### Task brief
Below are records to transcribe in full and unchanged; omit every picture.

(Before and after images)
────────────────────
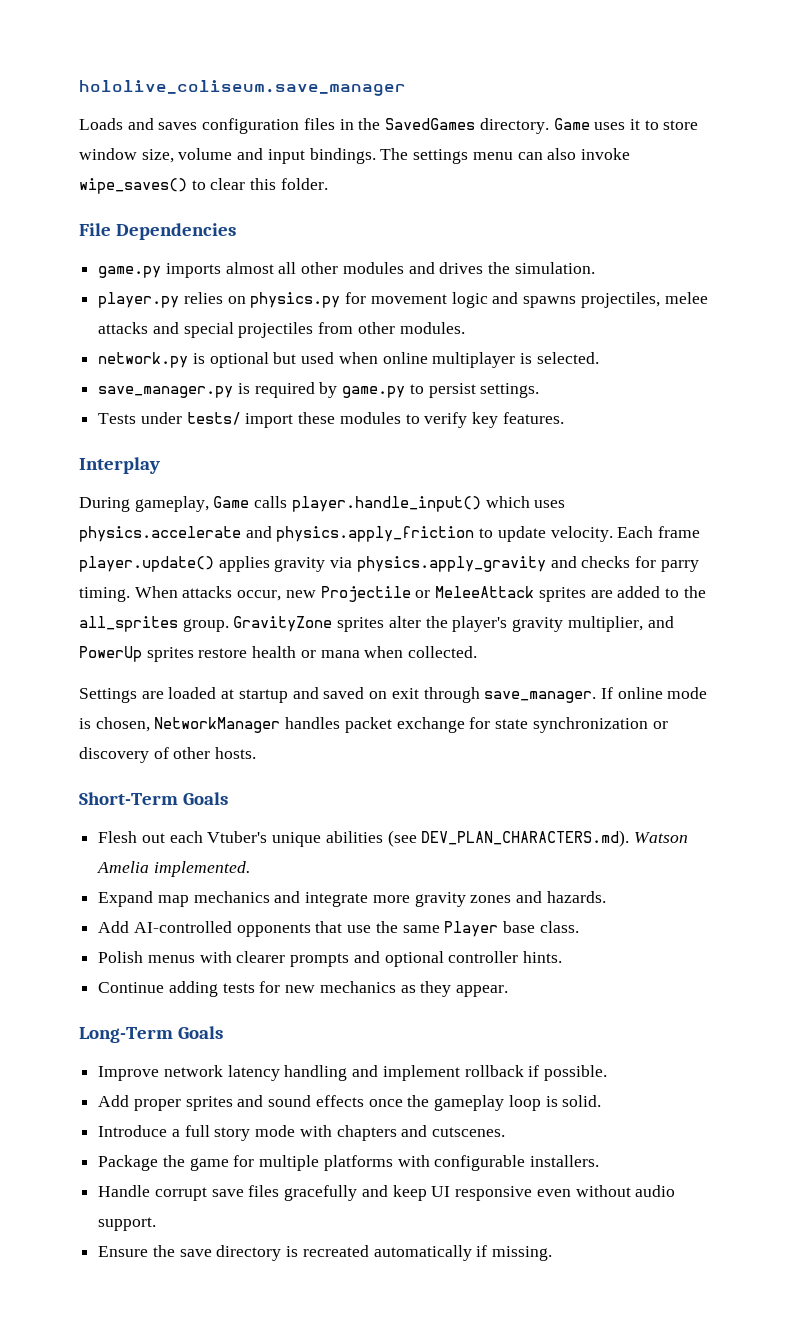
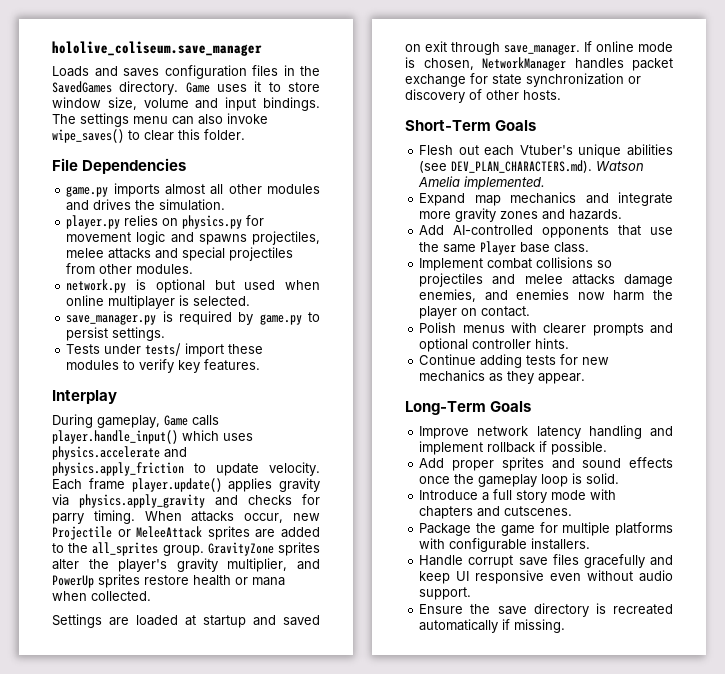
+ Implement combat collisions so projectiles and melee attacks damage enemies, and enemies now harm the player on contact.

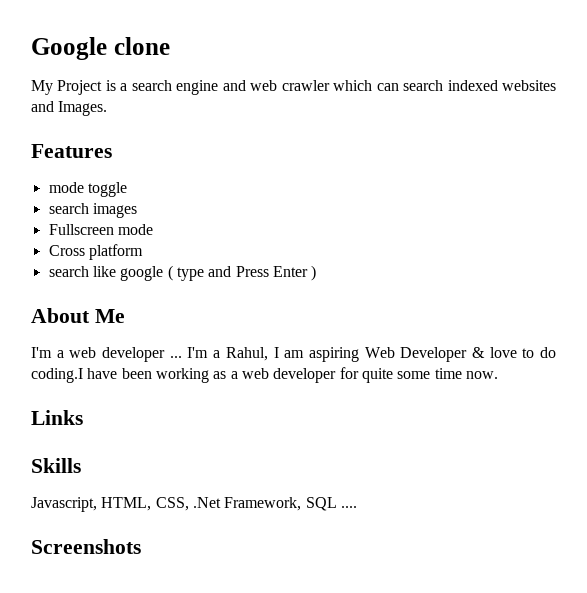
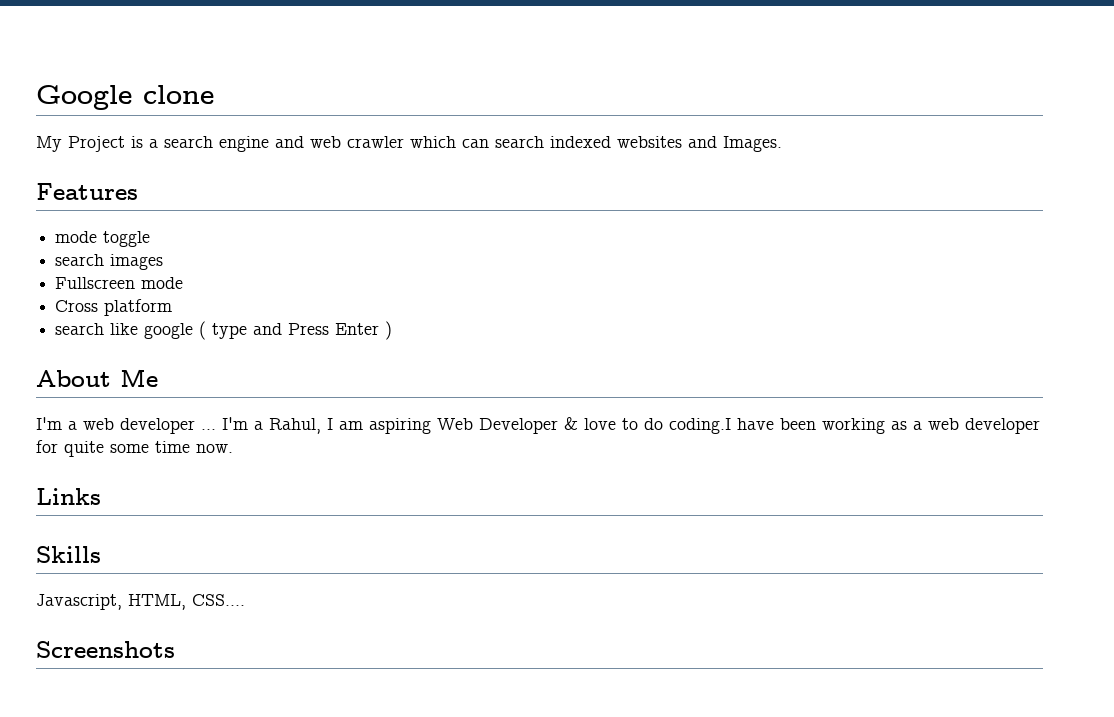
- Javascript, HTML, CSS, .Net Framework, SQL ....
+ Javascript, HTML, CSS....

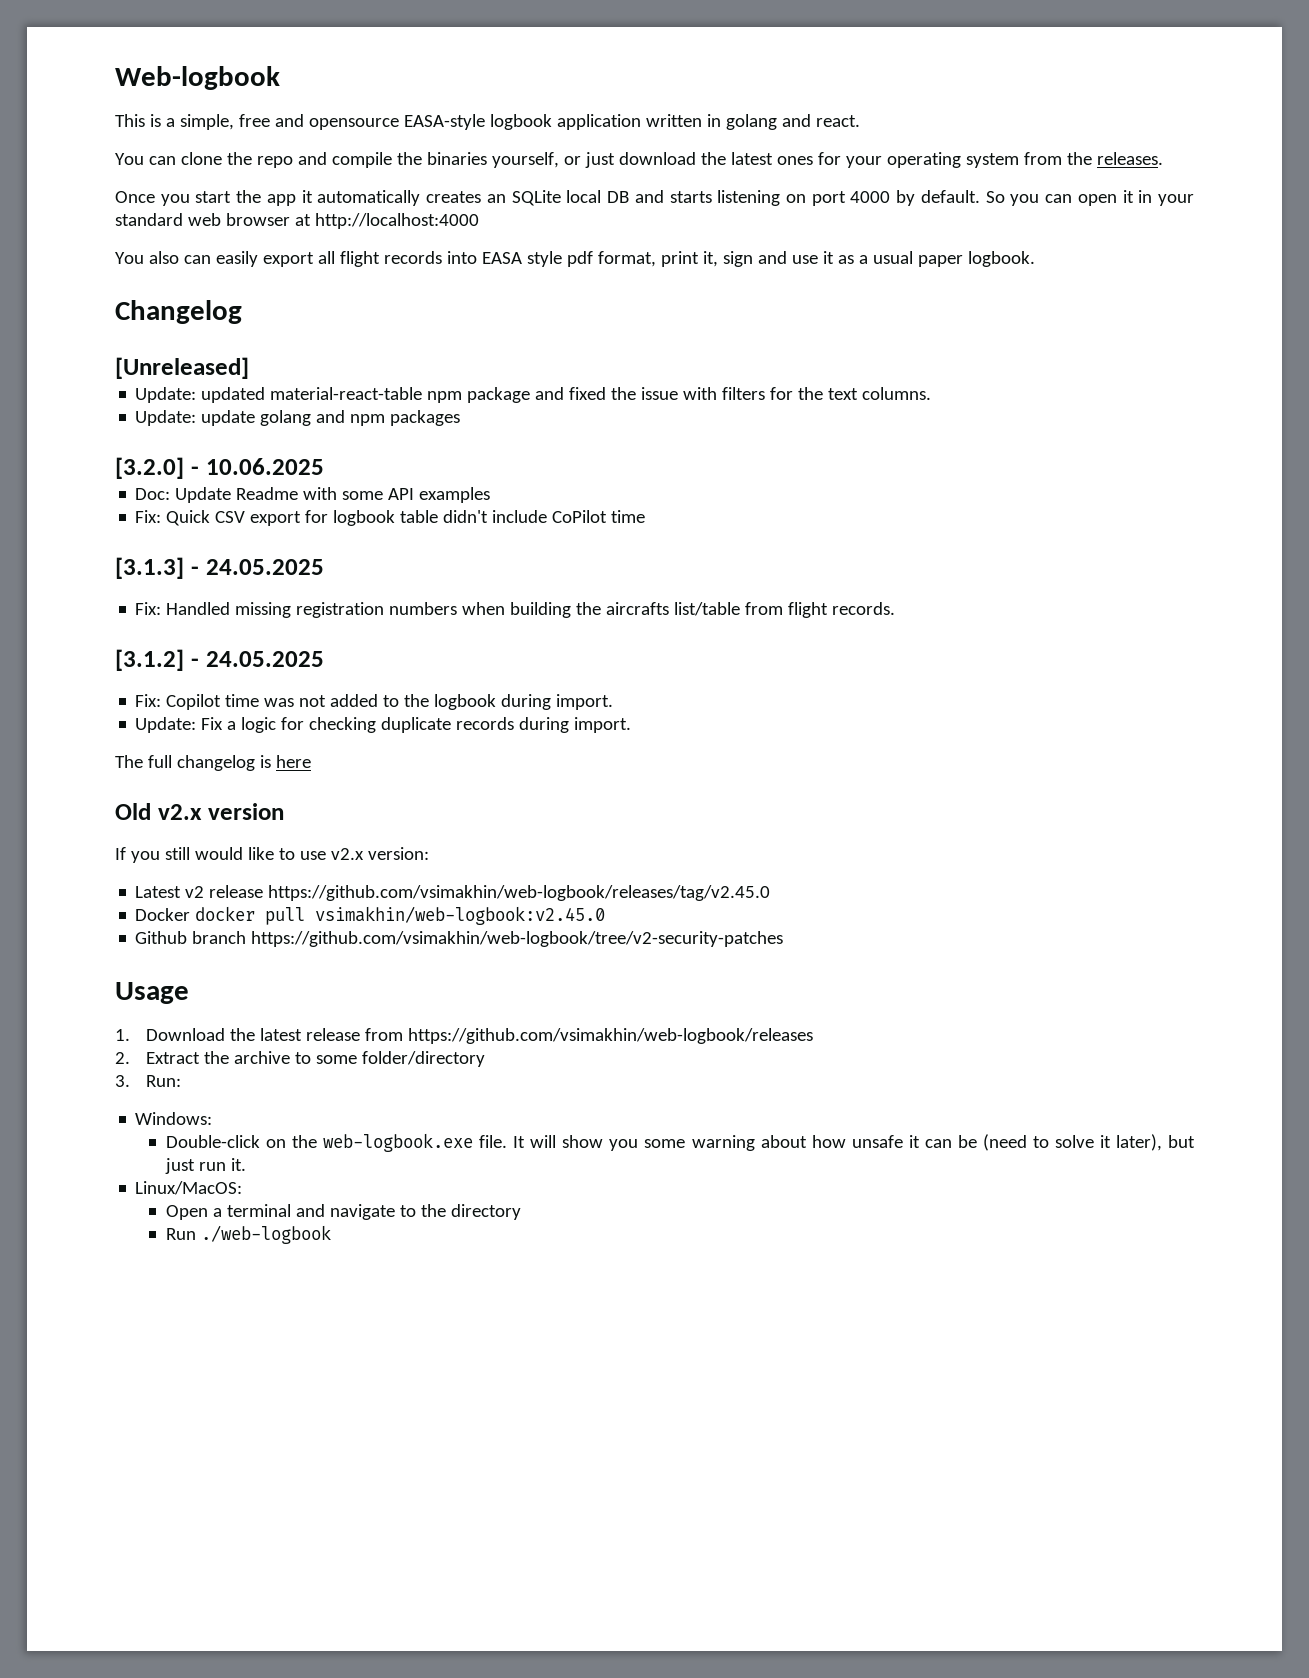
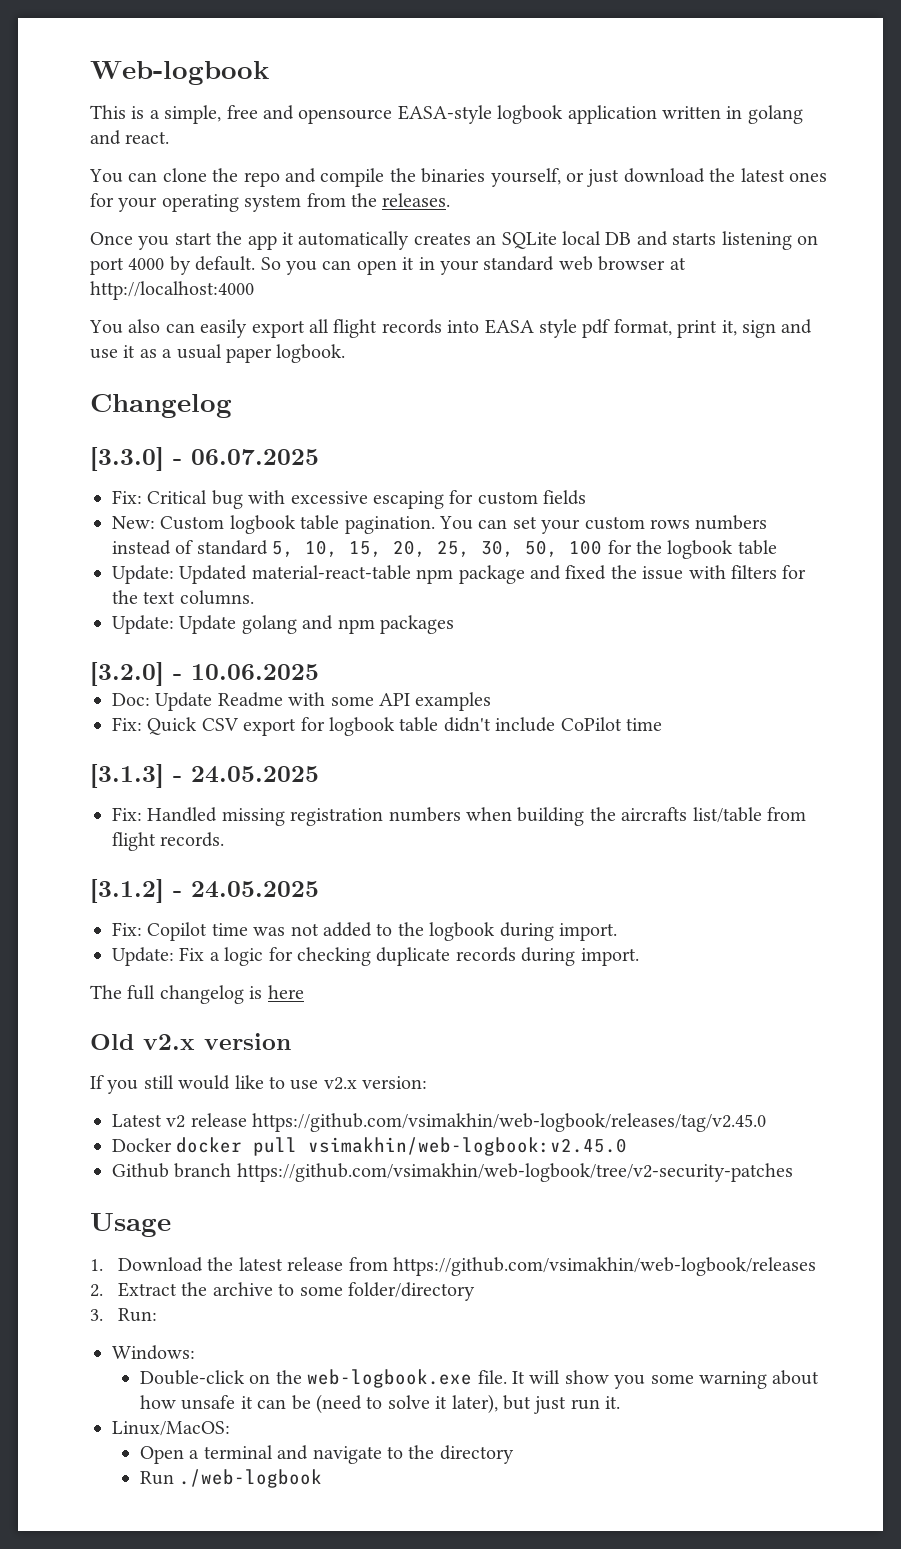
- [Unreleased]
- Update: updated material-react-table npm package and fixed the issue with filters for the text columns.
+ [3.3.0] - 06.07.2025
+ Fix: Critical bug with excessive escaping for custom fields
+ New: Custom logbook table pagination. You can set your custom rows numbers instead of standard 5, 10, 15, 20, 25, 30, 50, 100 for the logbook table
+ Update: Updated material-react-table npm package and fixed the issue with filters for the text columns.
- Update: update golang and npm packages
+ Update: Update golang and npm packages

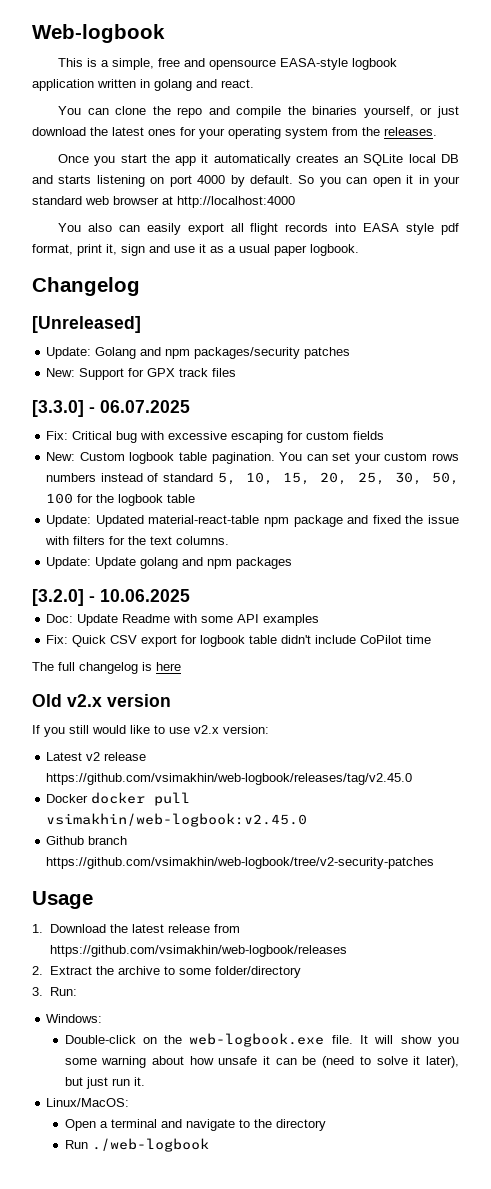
+ [Unreleased]
+ Update: Golang and npm packages/security patches
+ New: Support for GPX track files
- [3.1.3] - 24.05.2025
- Fix: Handled missing registration numbers when building the aircrafts list/table from flight records.
- [3.1.2] - 24.05.2025
- Fix: Copilot time was not added to the logbook during import.
- Update: Fix a logic for checking duplicate records during import.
────────────────────
### Response
+ Implement combat collisions so projectiles and melee attacks damage enemies, and enemies now harm the player on contact.

- Javascript, HTML, CSS, .Net Framework, SQL ....
+ Javascript, HTML, CSS....

- [Unreleased]
- Update: updated material-react-table npm package and fixed the issue with filters for the text columns.
+ [3.3.0] - 06.07.2025
+ Fix: Critical bug with excessive escaping for custom fields
+ New: Custom logbook table pagination. You can set your custom rows numbers instead of standard 5, 10, 15, 20, 25, 30, 50, 100 for the logbook table
+ Update: Updated material-react-table npm package and fixed the issue with filters for the text columns.
- Update: update golang and npm packages
+ Update: Update golang and npm packages

+ [Unreleased]
+ Update: Golang and npm packages/security patches
+ New: Support for GPX track files
- [3.1.3] - 24.05.2025
- Fix: Handled missing registration numbers when building the aircrafts list/table from flight records.
- [3.1.2] - 24.05.2025
- Fix: Copilot time was not added to the logbook during import.
- Update: Fix a logic for checking duplicate records during import.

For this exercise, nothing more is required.